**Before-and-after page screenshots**
────────

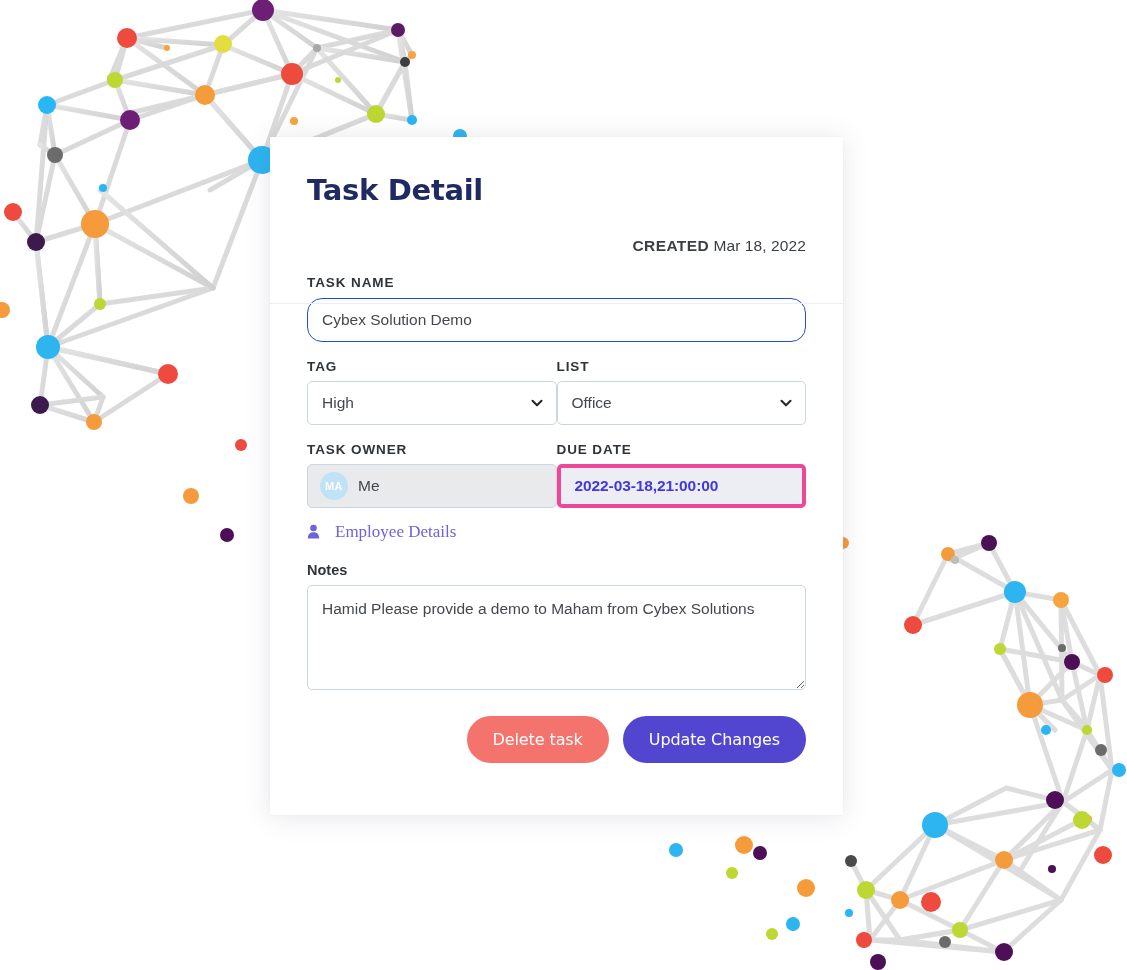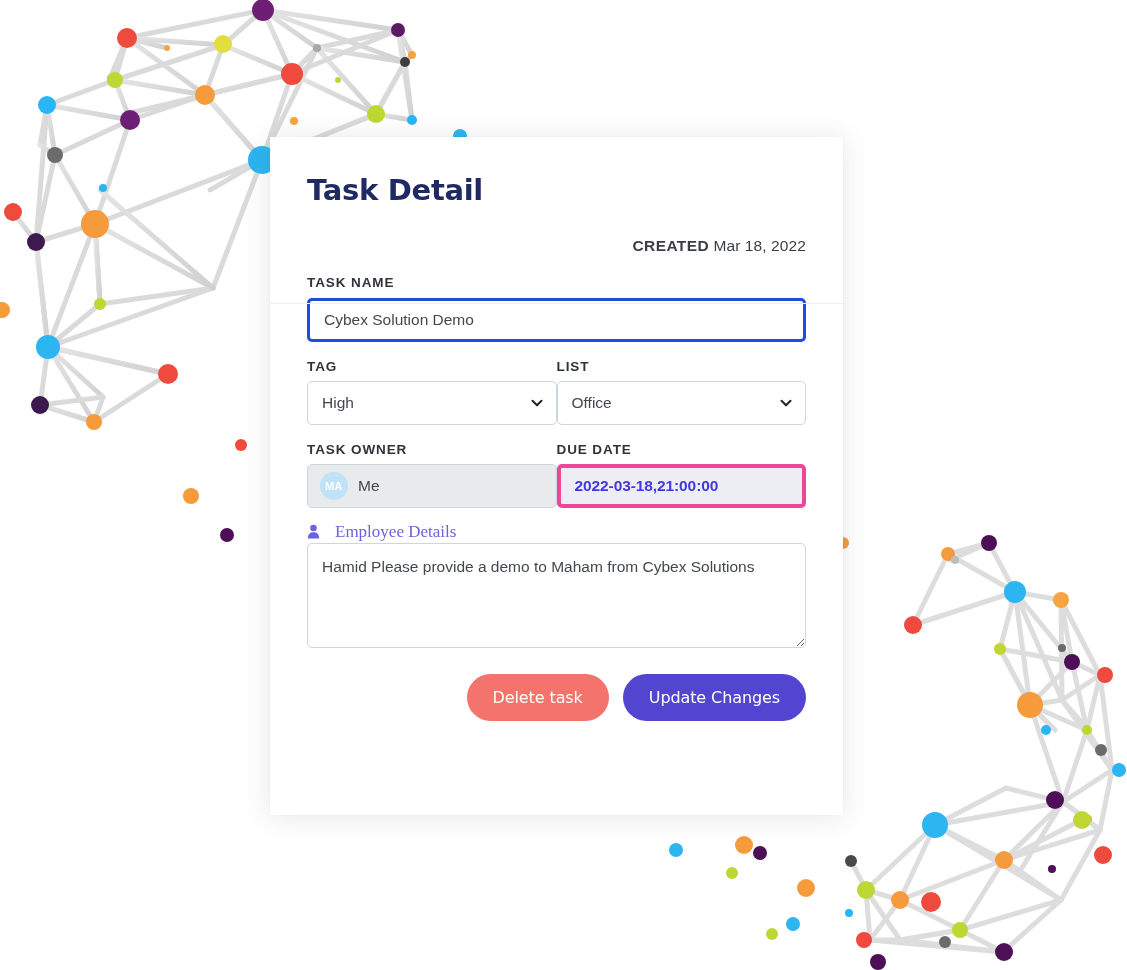--- a/index.html
+++ b/index.html
@@ -89,22 +89,22 @@
     background: #eceef1;
     margin: 0 -37px 0 -37px;
     position: relative;
     top: 6px;
   }
 
   .txt-input {
     box-sizing: border-box;
     width: 100%;
     height: 44px;
-    border: 3px solid #1d4ed8;
-    border-radius: 5px;
+    border: 1px solid #1d4ed8;
+    border-radius: 15px;
     background: #fff;
     font-family: "Liberation Sans", sans-serif;
     font-size: 15.5px;
     color: #44484e;
     padding: 0 14px;
     outline: none;
   }
 
   .row2 {
     display: flex;
@@ -549,20 +549,21 @@
       <a class="emp-link" href="#">
         <span class="emp-icon">
           <svg width="13" height="15" viewBox="0 0 13 15">
               <circle cx="6.5" cy="4" r="3.3" fill="#6c63dd"></circle>
               <path d="M0.8 14.5 C0.8 10.2 3.3 8.3 6.5 8.3 C9.7 8.3 12.2 10.2 12.2 14.5 Z" fill="#6c63dd"></path>
             </svg>
         </span>
         <span>Employee Details</span>
       </a>
 
+      <div class="notes-label">Notes</div>
       <textarea class="notes" style="">Hamid Please provide a demo to Maham from Cybex Solutions</textarea>
 
       <div class="btn-row">
         <button class="btn btn-delete">Delete task</button>
         <button class="btn btn-update">Update Changes</button>
       </div>
 
     </div>
   </div>
 

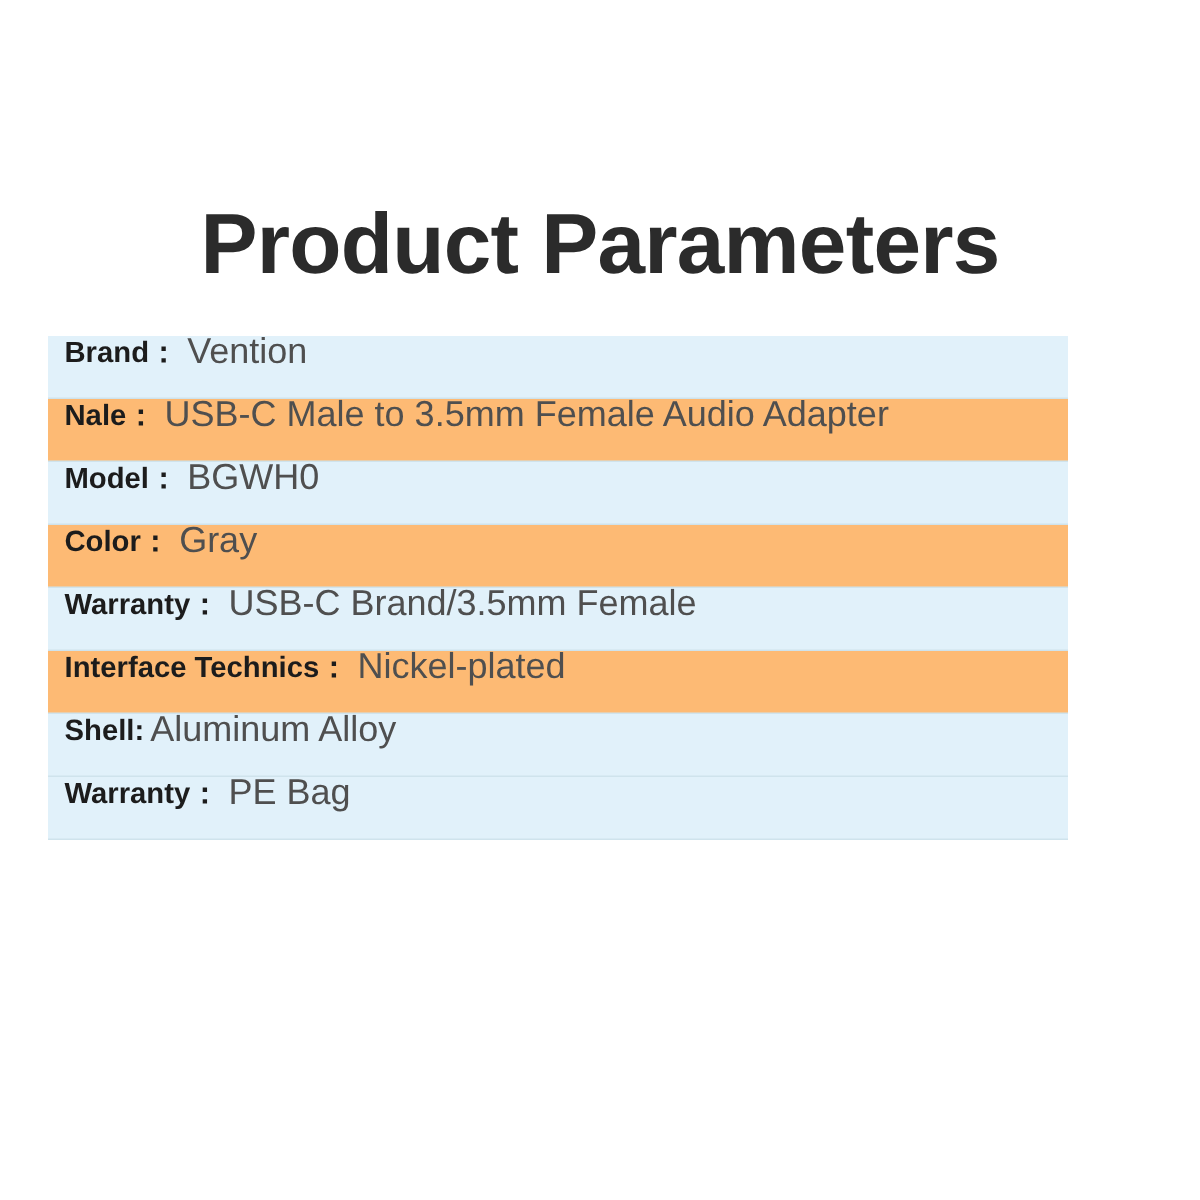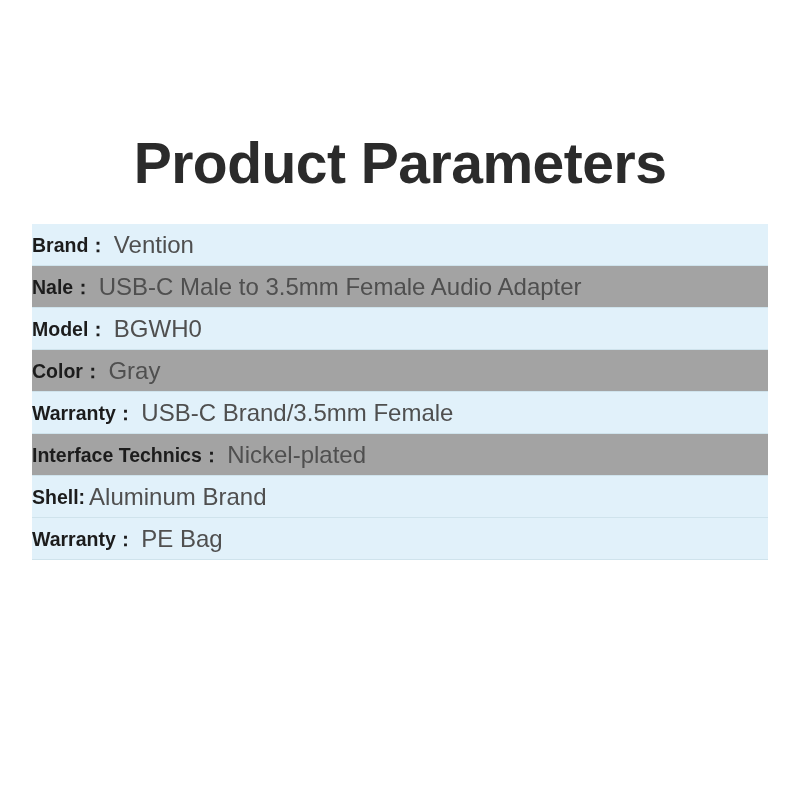--- a/index.html
+++ b/index.html
@@ -9,21 +9,21 @@
   body {
     width: 800px;
     height: 800px;
     background: #ffffff;
     font-family: "Liberation Sans", sans-serif;
     -webkit-font-smoothing: antialiased;
   }
 
   .page {
     position: relative;
-    width: 800px;
+    width: 712px;
     height: 800px;
     box-sizing: border-box;
     overflow: hidden;
   }
 
   .page-title {
     position: absolute;
     top: 127px;
     left: 0;
     width: 800px;
@@ -38,32 +38,32 @@
 
   .spec-table {
     position: absolute;
     top: 224px;
     left: 32px;
     width: 736px;
   }
 
   .spec-row {
     display: flex;
-    align-items: center;
     height: 42px;
     box-sizing: border-box;
+    padding-left: 11px;
     border-bottom: 1.5px solid #cfe3ec;
     white-space: nowrap;
     overflow: hidden;
   }
   .spec-row.shade {
     background: #e1f1fa;
   }
   .spec-row.plain {
-    background: #a3a3a3;
+    background: #fdba74;
   }
 
   .spec-label {
     font-size: 19.5px;
     font-weight: bold;
     color: #1c1c1c;
     line-height: 22px;
   }
 
   .spec-value {
@@ -111,21 +111,21 @@
       <span class="spec-value">USB-C Brand/3.5mm Female</span>
     </div>
 
     <div class="spec-row plain">
       <span class="spec-label">Interface Technics：</span>
       <span class="spec-value">Nickel-plated</span>
     </div>
 
     <div class="spec-row shade tight-colon">
       <span class="spec-label">Shell:</span>
-      <span class="spec-value">Aluminum Brand</span>
+      <span class="spec-value">Aluminum Alloy</span>
     </div>
 
 
     <div class="spec-row shade">
       <span class="spec-label">Warranty：</span>
       <span class="spec-value">PE Bag</span>
     </div>
 
   </div>
 </div>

────────

**Work task**
Copy each line of the records above exactly as written. Do not carry over any picture.

**Final answer**
--- a/index.html
+++ b/index.html
@@ -89,22 +89,22 @@
     background: #eceef1;
     margin: 0 -37px 0 -37px;
     position: relative;
     top: 6px;
   }
 
   .txt-input {
     box-sizing: border-box;
     width: 100%;
     height: 44px;
-    border: 3px solid #1d4ed8;
-    border-radius: 5px;
+    border: 1px solid #1d4ed8;
+    border-radius: 15px;
     background: #fff;
     font-family: "Liberation Sans", sans-serif;
     font-size: 15.5px;
     color: #44484e;
     padding: 0 14px;
     outline: none;
   }
 
   .row2 {
     display: flex;
@@ -549,20 +549,21 @@
       <a class="emp-link" href="#">
         <span class="emp-icon">
           <svg width="13" height="15" viewBox="0 0 13 15">
               <circle cx="6.5" cy="4" r="3.3" fill="#6c63dd"></circle>
               <path d="M0.8 14.5 C0.8 10.2 3.3 8.3 6.5 8.3 C9.7 8.3 12.2 10.2 12.2 14.5 Z" fill="#6c63dd"></path>
             </svg>
         </span>
         <span>Employee Details</span>
       </a>
 
+      <div class="notes-label">Notes</div>
       <textarea class="notes" style="">Hamid Please provide a demo to Maham from Cybex Solutions</textarea>
 
       <div class="btn-row">
         <button class="btn btn-delete">Delete task</button>
         <button class="btn btn-update">Update Changes</button>
       </div>
 
     </div>
   </div>
 

--- a/index.html
+++ b/index.html
@@ -9,21 +9,21 @@
   body {
     width: 800px;
     height: 800px;
     background: #ffffff;
     font-family: "Liberation Sans", sans-serif;
     -webkit-font-smoothing: antialiased;
   }
 
   .page {
     position: relative;
-    width: 800px;
+    width: 712px;
     height: 800px;
     box-sizing: border-box;
     overflow: hidden;
   }
 
   .page-title {
     position: absolute;
     top: 127px;
     left: 0;
     width: 800px;
@@ -38,32 +38,32 @@
 
   .spec-table {
     position: absolute;
     top: 224px;
     left: 32px;
     width: 736px;
   }
 
   .spec-row {
     display: flex;
-    align-items: center;
     height: 42px;
     box-sizing: border-box;
+    padding-left: 11px;
     border-bottom: 1.5px solid #cfe3ec;
     white-space: nowrap;
     overflow: hidden;
   }
   .spec-row.shade {
     background: #e1f1fa;
   }
   .spec-row.plain {
-    background: #a3a3a3;
+    background: #fdba74;
   }
 
   .spec-label {
     font-size: 19.5px;
     font-weight: bold;
     color: #1c1c1c;
     line-height: 22px;
   }
 
   .spec-value {
@@ -111,21 +111,21 @@
       <span class="spec-value">USB-C Brand/3.5mm Female</span>
     </div>
 
     <div class="spec-row plain">
       <span class="spec-label">Interface Technics：</span>
       <span class="spec-value">Nickel-plated</span>
     </div>
 
     <div class="spec-row shade tight-colon">
       <span class="spec-label">Shell:</span>
-      <span class="spec-value">Aluminum Brand</span>
+      <span class="spec-value">Aluminum Alloy</span>
     </div>
 
 
     <div class="spec-row shade">
       <span class="spec-label">Warranty：</span>
       <span class="spec-value">PE Bag</span>
     </div>
 
   </div>
 </div>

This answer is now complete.